On April 7, eight days after I drove him to the hospital, I was sitting on the couch with my daughter when my phone rang. On the other end of the line, my brother’s voice cried out: “Dad’s dead! Dad’s dead!” I dropped the phone and fell to the floor. Dad’s body had given out during the first round of dialysis. He’d gone into cardiac arrest. The doctors tried to revive him a few times, but he kept crashing. His body couldn’t survive any longer. And just like that, he was gone.
We can’t have a funeral. We can’t even be together to grieve. My mom is alone and devastated. They were married for over 40 years and, despite living separately during the week, they were a team. She desperately wanted to see him at the funeral home, but she would have had to wear full personal protective equipment, and his body couldn’t be embalmed or prepared for viewing due to safety concerns. We didn’t know what he would look like, and we wanted her to remember her husband as he was when he was alive and healthy.

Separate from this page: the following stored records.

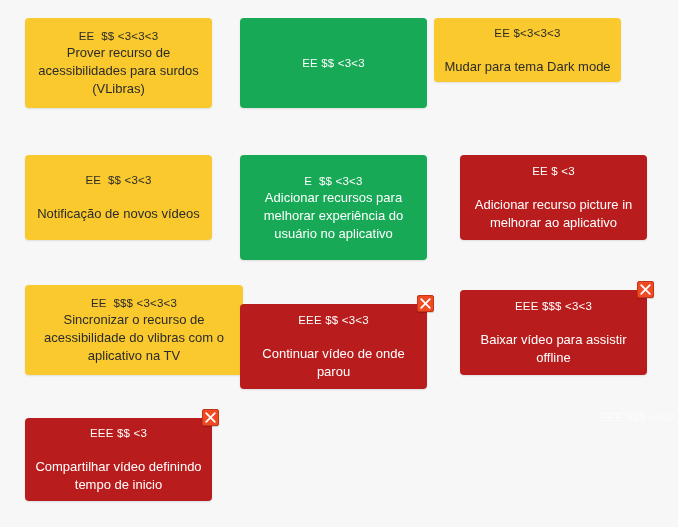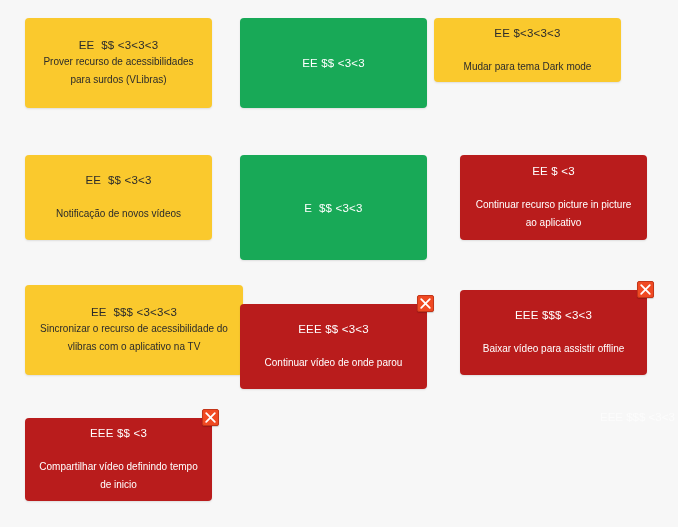--- a/index.html
+++ b/index.html
@@ -57,7 +57,7 @@
   }
 
   .card-title {
-    font-size: 10px;
+    font-size: 13px;
     line-height: 18px;
   }
 

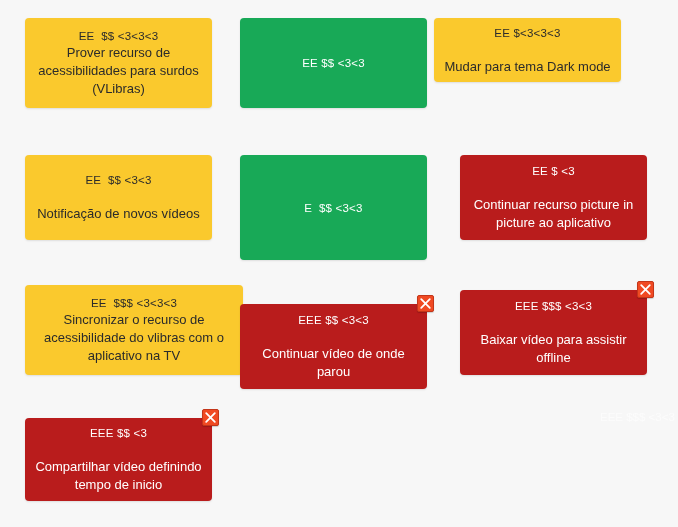--- a/index.html
+++ b/index.html
@@ -125,6 +125,7 @@
 
   <div class="card green tight" style="left:240px; top:155px; width:187px; height:105px;">
     <div class="card-code">E  $$ &lt;3&lt;3</div>
+    <div class="card-title">Adicionar recursos para melhorar experiência do usuário no aplicativo</div>
   </div>
 
   <div class="card red loose" style="left:460px; top:155px; width:187px; height:85px;">

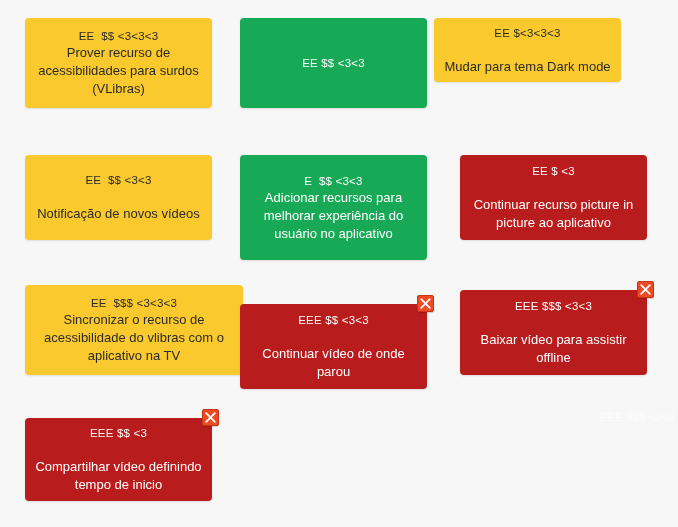--- a/index.html
+++ b/index.html
@@ -130,7 +130,7 @@
 
   <div class="card red loose" style="left:460px; top:155px; width:187px; height:85px;">
     <div class="card-code">EE $ &lt;3</div>
-    <div class="card-title">Continuar recurso picture in picture ao aplicativo</div>
+    <div class="card-title">Adicionar recurso picture in melhorar ao aplicativo</div>
   </div>
 
   <div class="card yellow tight" style="left:25px; top:285px; width:218px; height:90px;">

For safety reasons, we decided to cremate my dad; his remains are still at the funeral home. We haven’t decided what to do with them yet. We can’t even bring ourselves to choose an urn to hold his ashes. If we did that, this would make this too real. He needs a proper send-off, a funeral, and we need a chance to mourn and talk about him together, as a family. But we can’t.
I wake up every morning in quarantine and it hits me all over again. I find myself looking at his Facebook, at his last text messages, and thinking, How did this happen? Is there something I should have done differently? Did we take him to the hospital too late? Those thoughts are always with me—I can’t seem push them away. My days are punctuated with fits of anger and an unbearable, physical grief. Sometimes it hurts to just move. My daughters will ask why I’m crying: “Is it because Papa died?” I don’t think they understand that Papa is gone forever. They’ve grown accustomed to not seeing anyone right now, so maybe my dad has slipped into that territory—they think that he’ll be back when this is all over.
When this is all over, when life settles back to some sort of normalcy, we will have a celebration of life for my dad. I can only imagine how many people will be there. John Braaksma had so many people who loved him. I wish I could have hugged him at the end. I wish I could have told him I loved him, how proud I was of him. Most of all, I wish he didn’t have to die alone.